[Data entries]
Start of Block

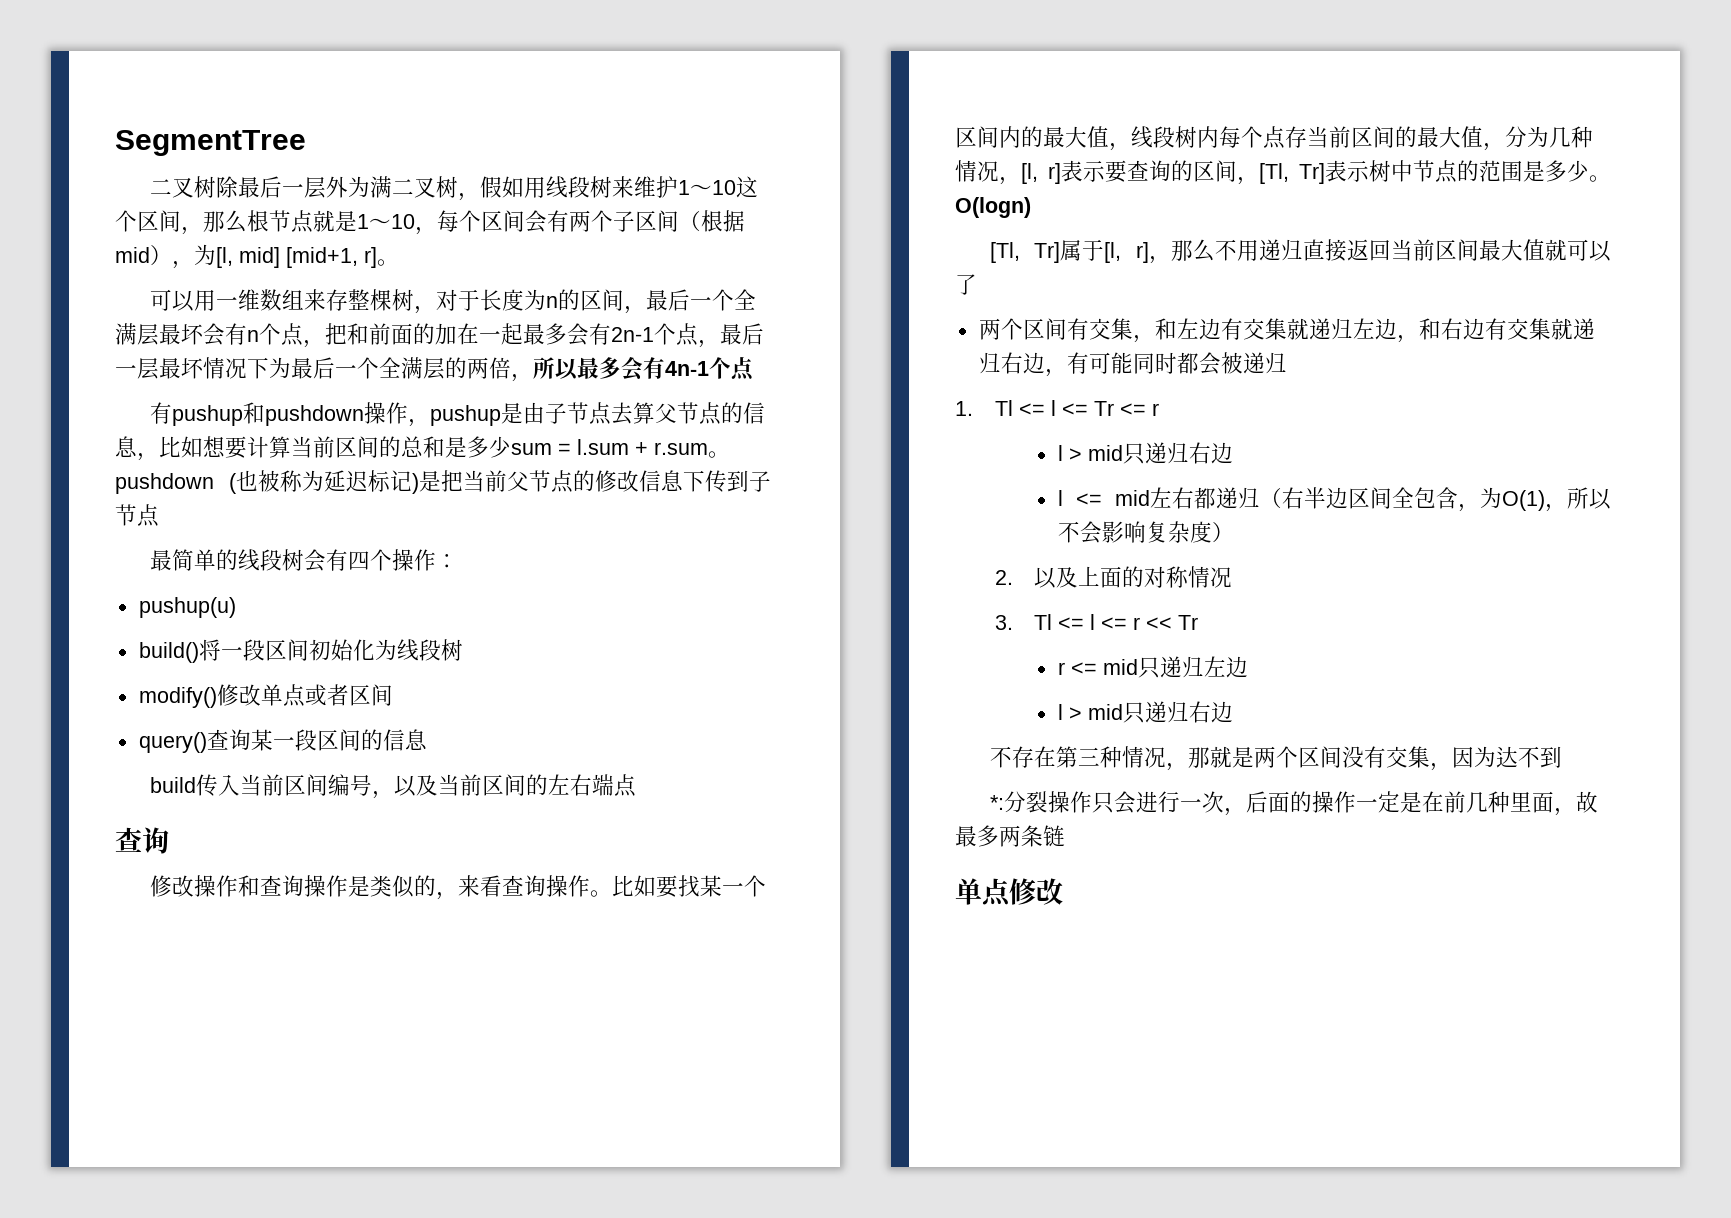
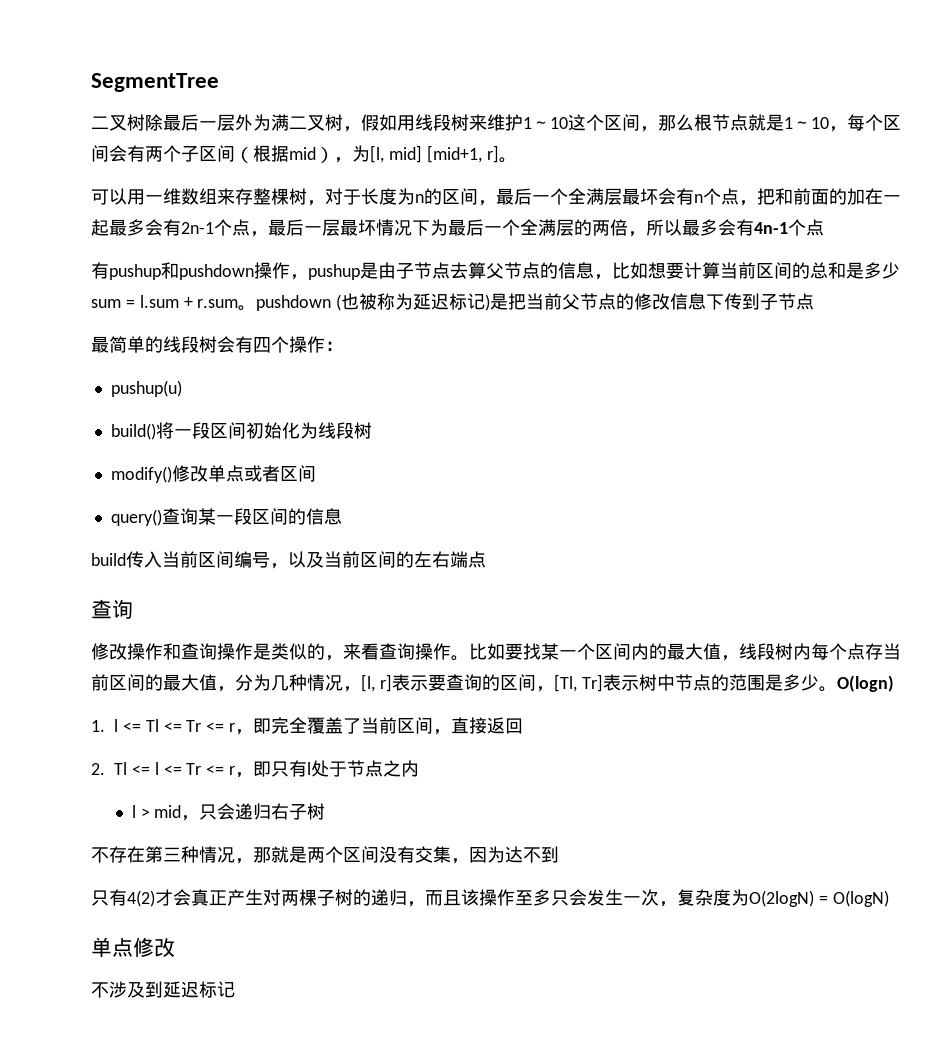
- [Tl, Tr]属于[l, r]，那么不用递归直接返回当前区间最大值就可以了
- 两个区间有交集，和左边有交集就递归左边，和右边有交集就递归右边，有可能同时都会被递归
- 1. Tl <= l <= Tr <= r
- l > mid只递归右边
- l <= mid左右都递归（右半边区间全包含，为O(1)，所以不会影响复杂度）
- 2.以及上面的对称情况
- 3. Tl <= l <= r << Tr
- r <= mid只递归左边
- l > mid只递归右边
+ 1. l <= Tl <= Tr <= r，即完全覆盖了当前区间，直接返回
+ 2. Tl <= l <= Tr <= r，即只有l处于节点之内
+ l > mid，只会递归右子树
- *:分裂操作只会进行一次，后面的操作一定是在前几种里面，故最多两条链
+ 只有4(2)才会真正产生对两棵子树的递归，而且该操作至多只会发生一次，复杂度为O(2logN) = O(logN)
  单点修改
+ 不涉及到延迟标记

End of Block

• [WHAT YOU NEED TO DO]
Each line from the one with "l > mid，只会递归右子树" through the end of the entries above must be set down exactly, both end lines included, and no other line may appear.

• [RESULT OF THIS EXERCISE]
+ l > mid，只会递归右子树
- *:分裂操作只会进行一次，后面的操作一定是在前几种里面，故最多两条链
+ 只有4(2)才会真正产生对两棵子树的递归，而且该操作至多只会发生一次，复杂度为O(2logN) = O(logN)
  单点修改
+ 不涉及到延迟标记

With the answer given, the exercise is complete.